Technology.am (July 9, 2009) — The University of California, San Diego researchers used machine learning to “empower” their robot to learn to make realistic facial expressions. As far as we know, no other research group has used machine learning to teach a robot to make realistic facial expressions.
A hyper-realistic Einstein robot at the UC San Diego has learned to smile and make facial expressions through a process of self-guided learning. This Einstein robot head has about 30 facial muscles, each moved by a tiny servo motor connected to the muscle by a string.
The faces of robots are increasingly realistic and the number of artificial muscles that controls them is rising. In light of this trend, UC San Diego researchers are studying the face and head of their robotic Einstein in order to find ways to automate the process of teaching robots to make lifelike facial expressions.

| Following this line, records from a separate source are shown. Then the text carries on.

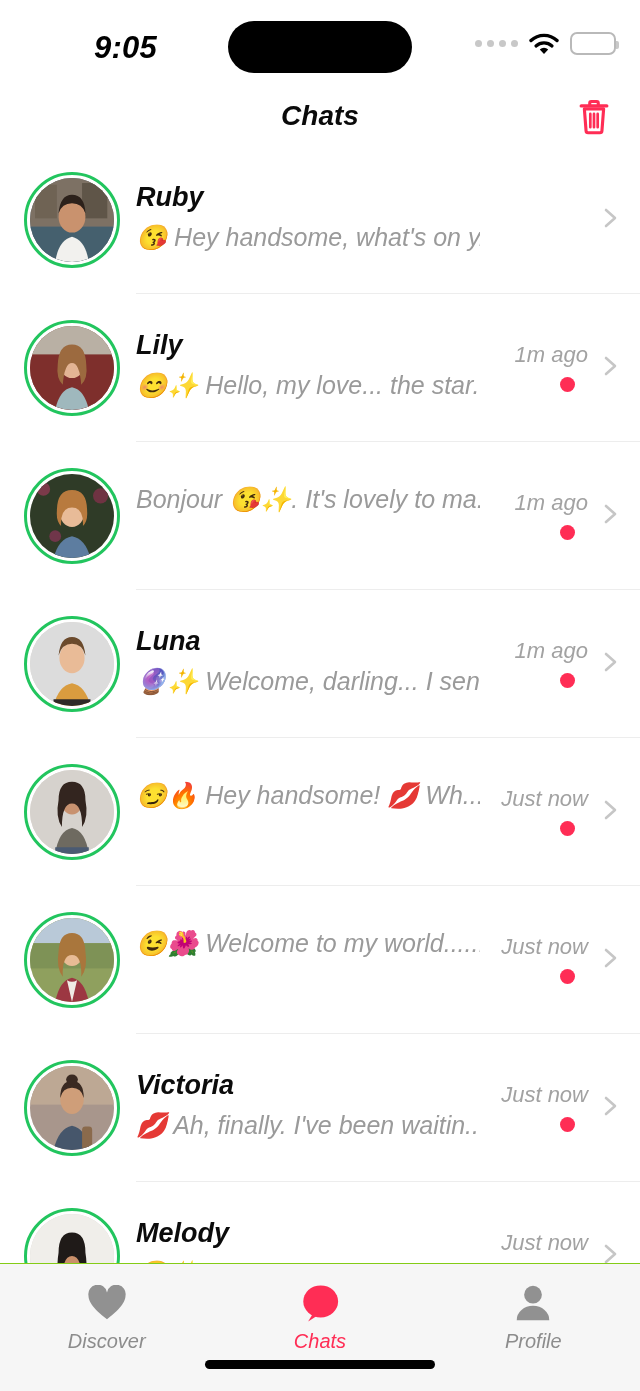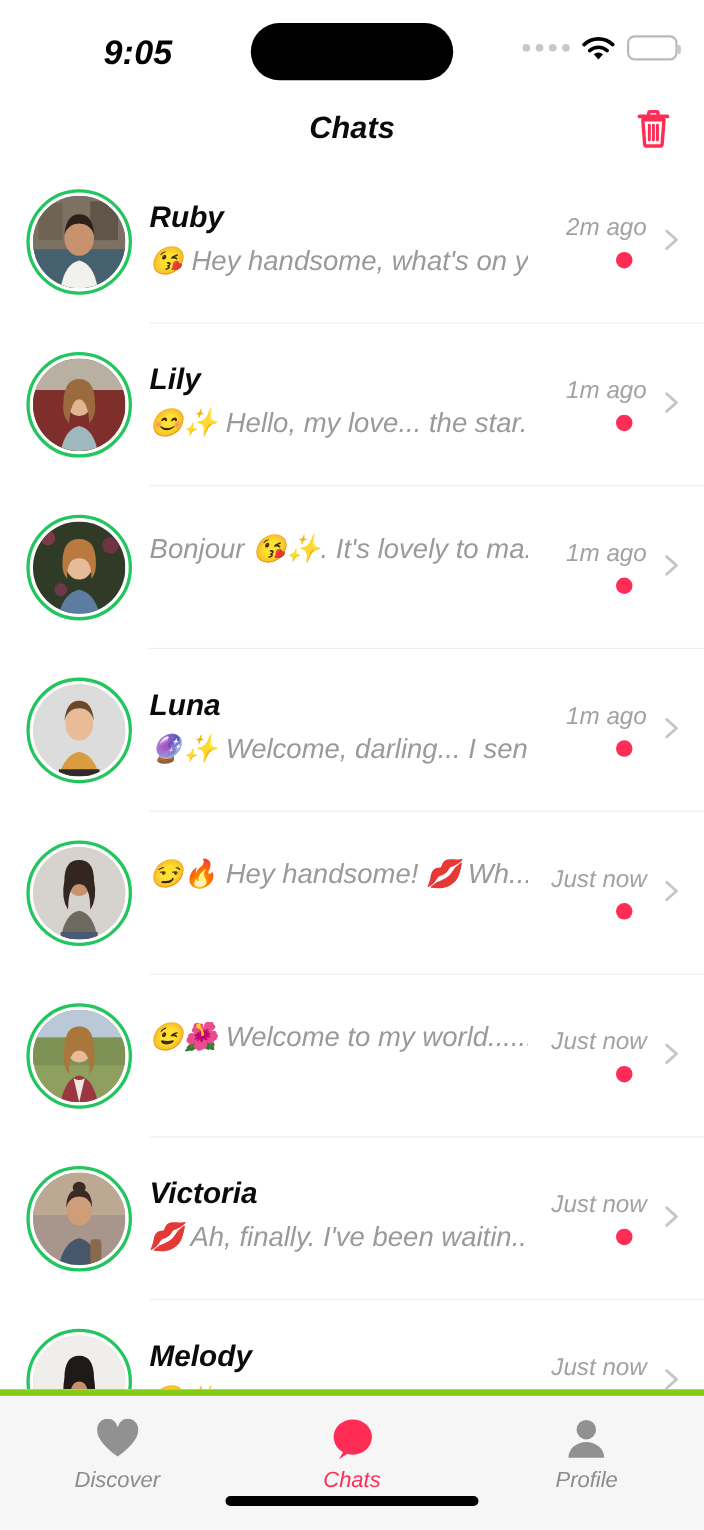--- a/index.html
+++ b/index.html
@@ -92,21 +92,21 @@
     margin:9px 13px 0 auto;
   }
   .chevron {
     position:absolute; right:18px; top:60px;
     width:24px; height:24px;
   }
 
   
   .tabbar {
     position:absolute; left:0; bottom:0; width:640px; height:128px;
-    background:#f6f6f6; border-top:6px solid #84cc16;
+    background:#f6f6f6; border-top:1px solid #84cc16;
     display:flex; align-items:flex-start;
   }
   .tab {
     flex:1; padding-top:18px; display:flex; flex-direction:column;
     align-items:center; gap:6px; cursor:pointer;
   }
   .tab-icon { height:42px; display:flex; align-items:center; justify-content:center; }
   .tab-label { font-size:20px; color:#8c8c8c; }
   .tab.active .tab-label { color:#ff2d55; }
   .home-indicator {
@@ -170,24 +170,20 @@
             <ellipse cx="50" cy="46" rx="16" ry="19" fill="#c9926e"></ellipse>
             <path d="M34 42 q2-22 16-22 q15 0 16 22 q-4-12-16-12 q-12 0-16 12z" fill="#2c211b"></path>
             <path d="M30 100 q4-26 20-30 q16 4 20 30z" fill="#f2f1ee"></path>
           </svg>
         </div>
       </div>
       <div class="row-main">
         <div class="row-name">Ruby</div>
         <div class="row-msg">😘 Hey handsome, what's on y...</div>
       </div>
-      <div class="row-right">
-        <div class="row-time">2m ago</div>
-        <div class="row-dot"></div>
-      </div>
       <span class="chevron">
         <svg viewBox="0 0 24 24" width="24" height="24">
             <path d="M8 4 L17 12 L8 20" stroke="#c6c6c6" stroke-width="2.6" fill="none" stroke-linecap="round" stroke-linejoin="round"></path>
           </svg>
       </span>
       <div class="divider"></div>
     </div>
 
     <div class="chat-row">
       <div class="avatar-wrap">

To begin the learning process, the UC San Diego researchers directed the Einstein robot head to twist and turn its face in all directions, a process called “body babbling.” During this period the robot could see itself on a mirror and analyze its own expression using facial expression detection software created at UC San Diego called CERT (Computer Expression Recognition Toolbox). This provided the data necessary for machine learning algorithms to learn a mapping between facial expressions and the movements of the muscle motors.
Once the robot learned the relationship between facial expressions and the muscle movements required to make them, the robot learned to make facial expressions it had never encountered.